┌─ Data for processing

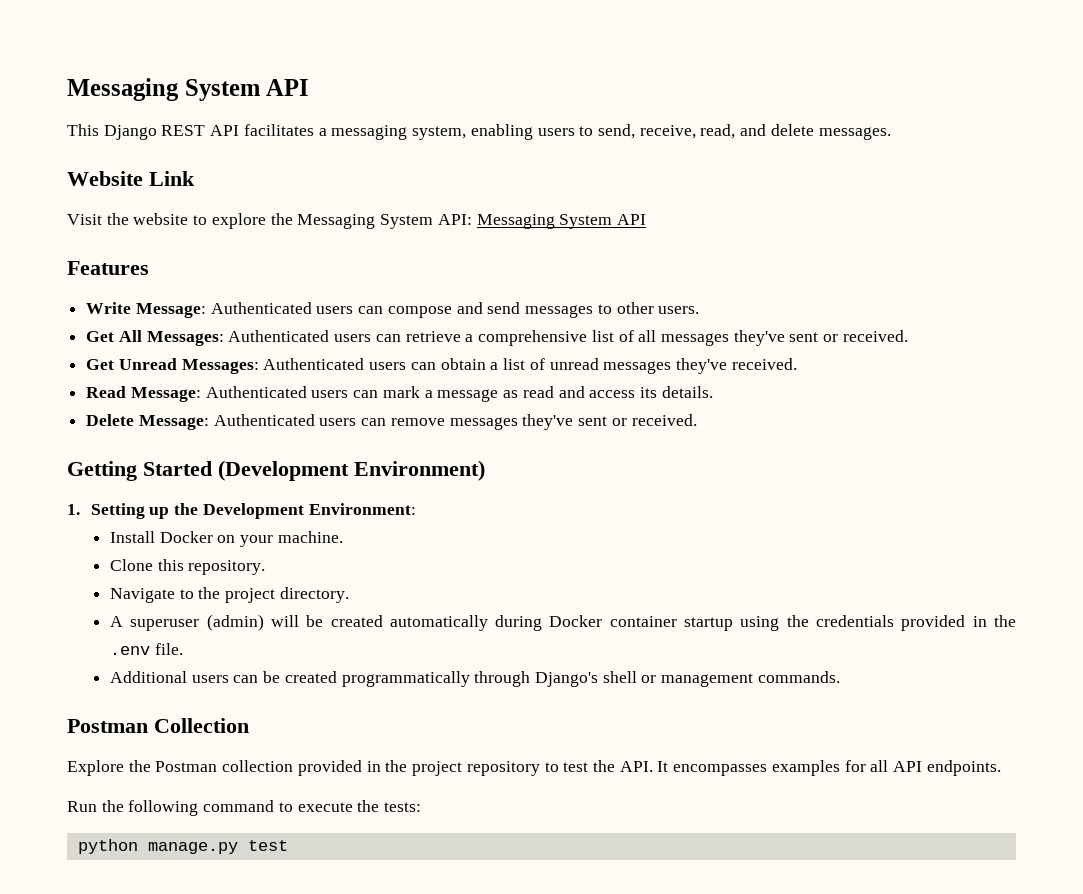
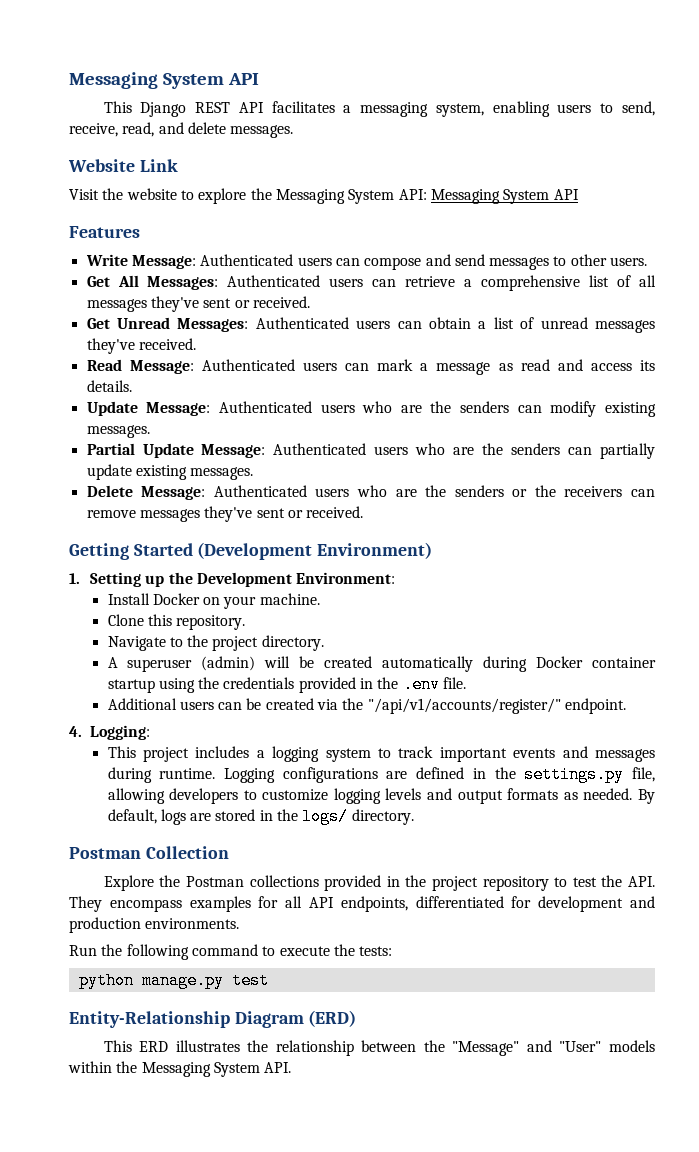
- Delete Message: Authenticated users can remove messages they've sent or received.
+ Update Message: Authenticated users who are the senders can modify existing messages.
+ Partial Update Message: Authenticated users who are the senders can partially update existing messages.
+ Delete Message: Authenticated users who are the senders or the receivers can remove messages they've sent or received.
- Additional users can be created programmatically through Django's shell or management commands.
+ Additional users can be created via the "/api/v1/accounts/register/" endpoint.
+ 4. Logging:
+ This project includes a logging system to track important events and messages during runtime. Logging configurations are defined in the settings.py file, allowing developers to customize logging levels and output formats as needed. By default, logs are stored in the logs/ directory.
- Explore the Postman collection provided in the project repository to test the API. It encompasses examples for all API endpoints.
+ Explore the Postman collections provided in the project repository to test the API. They encompass examples for all API endpoints, differentiated for development and production environments.
+ Entity-Relationship Diagram (ERD)
+ This ERD illustrates the relationship between the "Message" and "User" models within the Messaging System API.

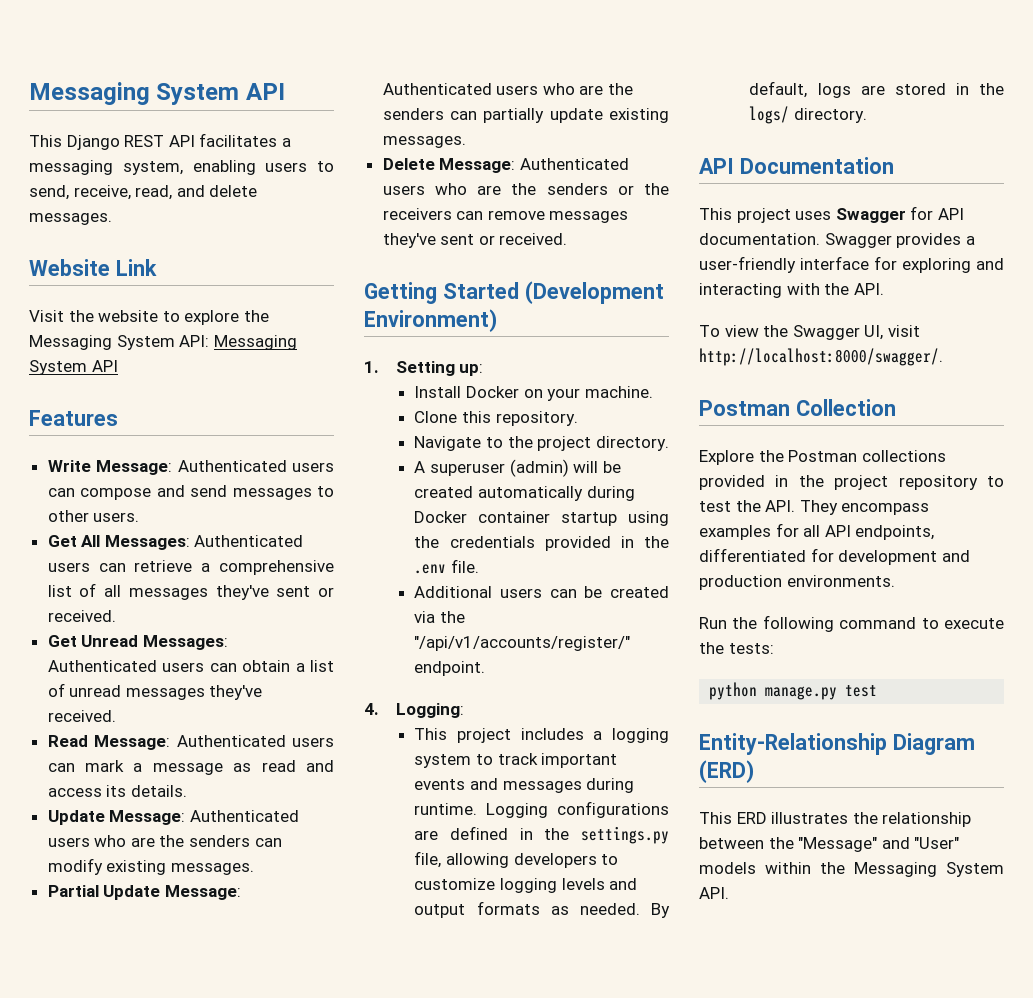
- 1. Setting up the Development Environment:
+ 1. Setting up:
+ API Documentation
+ This project uses Swagger for API documentation. Swagger provides a user-friendly interface for exploring and interacting with the API.
+ To view the Swagger UI, visit http://localhost:8000/swagger/.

└─

Task item :: Every entry should be written out word for word, except for its pictures.

Your response ::
- Delete Message: Authenticated users can remove messages they've sent or received.
+ Update Message: Authenticated users who are the senders can modify existing messages.
+ Partial Update Message: Authenticated users who are the senders can partially update existing messages.
+ Delete Message: Authenticated users who are the senders or the receivers can remove messages they've sent or received.
- Additional users can be created programmatically through Django's shell or management commands.
+ Additional users can be created via the "/api/v1/accounts/register/" endpoint.
+ 4. Logging:
+ This project includes a logging system to track important events and messages during runtime. Logging configurations are defined in the settings.py file, allowing developers to customize logging levels and output formats as needed. By default, logs are stored in the logs/ directory.
- Explore the Postman collection provided in the project repository to test the API. It encompasses examples for all API endpoints.
+ Explore the Postman collections provided in the project repository to test the API. They encompass examples for all API endpoints, differentiated for development and production environments.
+ Entity-Relationship Diagram (ERD)
+ This ERD illustrates the relationship between the "Message" and "User" models within the Messaging System API.

- 1. Setting up the Development Environment:
+ 1. Setting up:
+ API Documentation
+ This project uses Swagger for API documentation. Swagger provides a user-friendly interface for exploring and interacting with the API.
+ To view the Swagger UI, visit http://localhost:8000/swagger/.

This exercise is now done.